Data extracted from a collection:

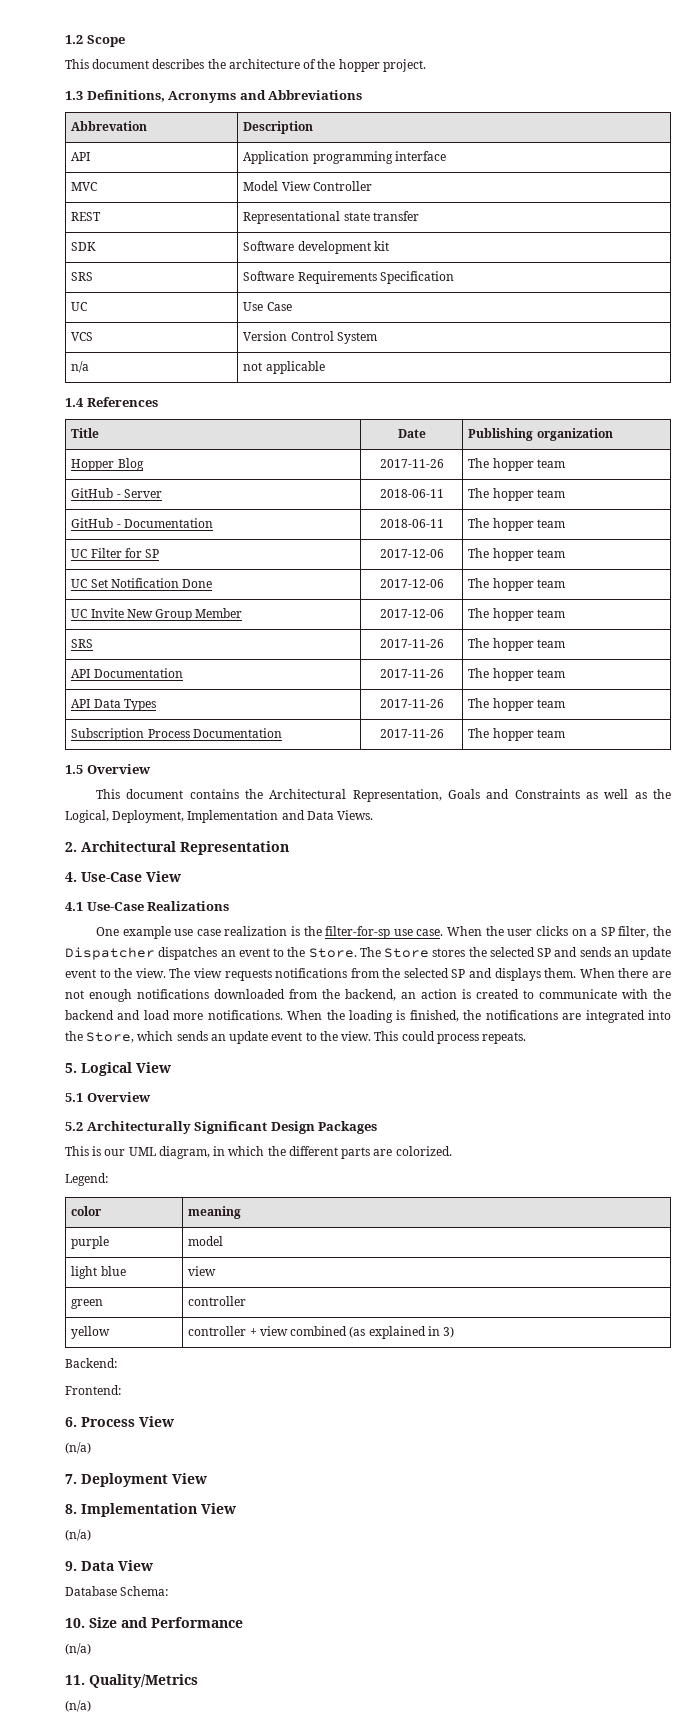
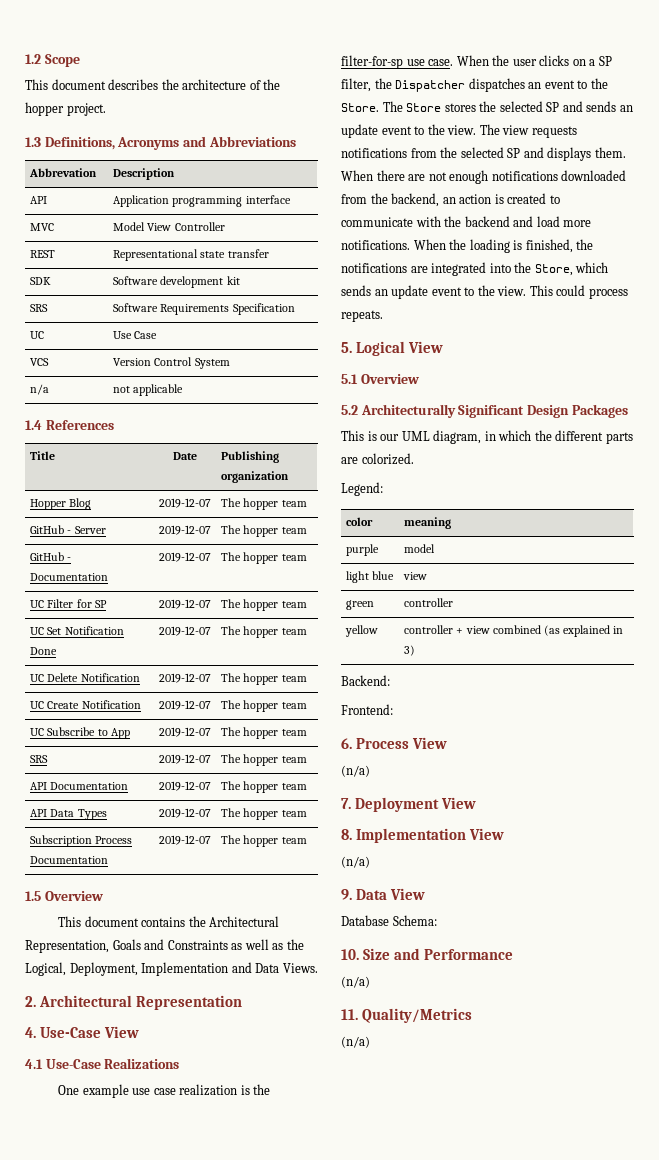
- Hopper Blog | 2017-11-26 | The hopper team
+ Hopper Blog | 2019-12-07 | The hopper team
- GitHub - Server | 2018-06-11 | The hopper team
+ GitHub - Server | 2019-12-07 | The hopper team
- GitHub - Documentation | 2018-06-11 | The hopper team
+ GitHub - Documentation | 2019-12-07 | The hopper team
- UC Filter for SP | 2017-12-06 | The hopper team
+ UC Filter for SP | 2019-12-07 | The hopper team
- UC Set Notification Done | 2017-12-06 | The hopper team
- UC Invite New Group Member | 2017-12-06 | The hopper team
+ UC Set Notification Done | 2019-12-07 | The hopper team
+ UC Delete Notification | 2019-12-07 | The hopper team
+ UC Create Notification | 2019-12-07 | The hopper team
+ UC Subscribe to App | 2019-12-07 | The hopper team
- SRS | 2017-11-26 | The hopper team
+ SRS | 2019-12-07 | The hopper team
- API Documentation | 2017-11-26 | The hopper team
+ API Documentation | 2019-12-07 | The hopper team
- API Data Types | 2017-11-26 | The hopper team
+ API Data Types | 2019-12-07 | The hopper team
- Subscription Process Documentation | 2017-11-26 | The hopper team
+ Subscription Process Documentation | 2019-12-07 | The hopper team

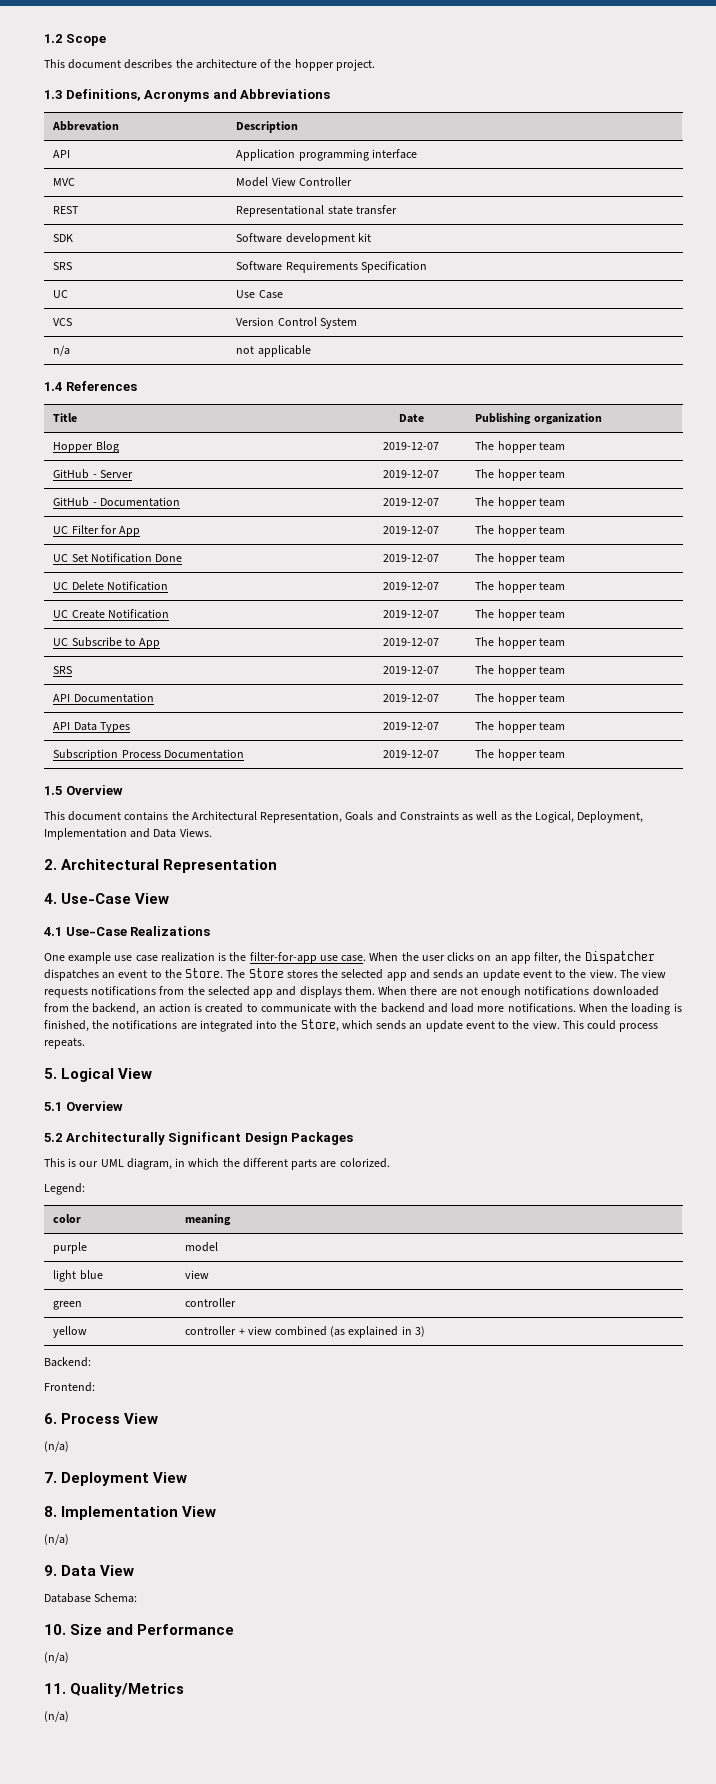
- UC Filter for SP | 2019-12-07 | The hopper team
+ UC Filter for App | 2019-12-07 | The hopper team
- One example use case realization is the filter-for-sp use case.
+ One example use case realization is the filter-for-app use case.
- When the user clicks on a SP filter, the Dispatcher dispatches an event to the Store.
+ When the user clicks on an app filter, the Dispatcher dispatches an event to the Store.
- The Store stores the selected SP and sends an update event to the view.
+ The Store stores the selected app and sends an update event to the view.
- The view requests notifications from the selected SP and displays them.
+ The view requests notifications from the selected app and displays them.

• Exercise directions:
Gather from the data above every line with the string "case".

• Solution for this task:
- One example use case realization is the filter-for-sp use case.
+ One example use case realization is the filter-for-app use case.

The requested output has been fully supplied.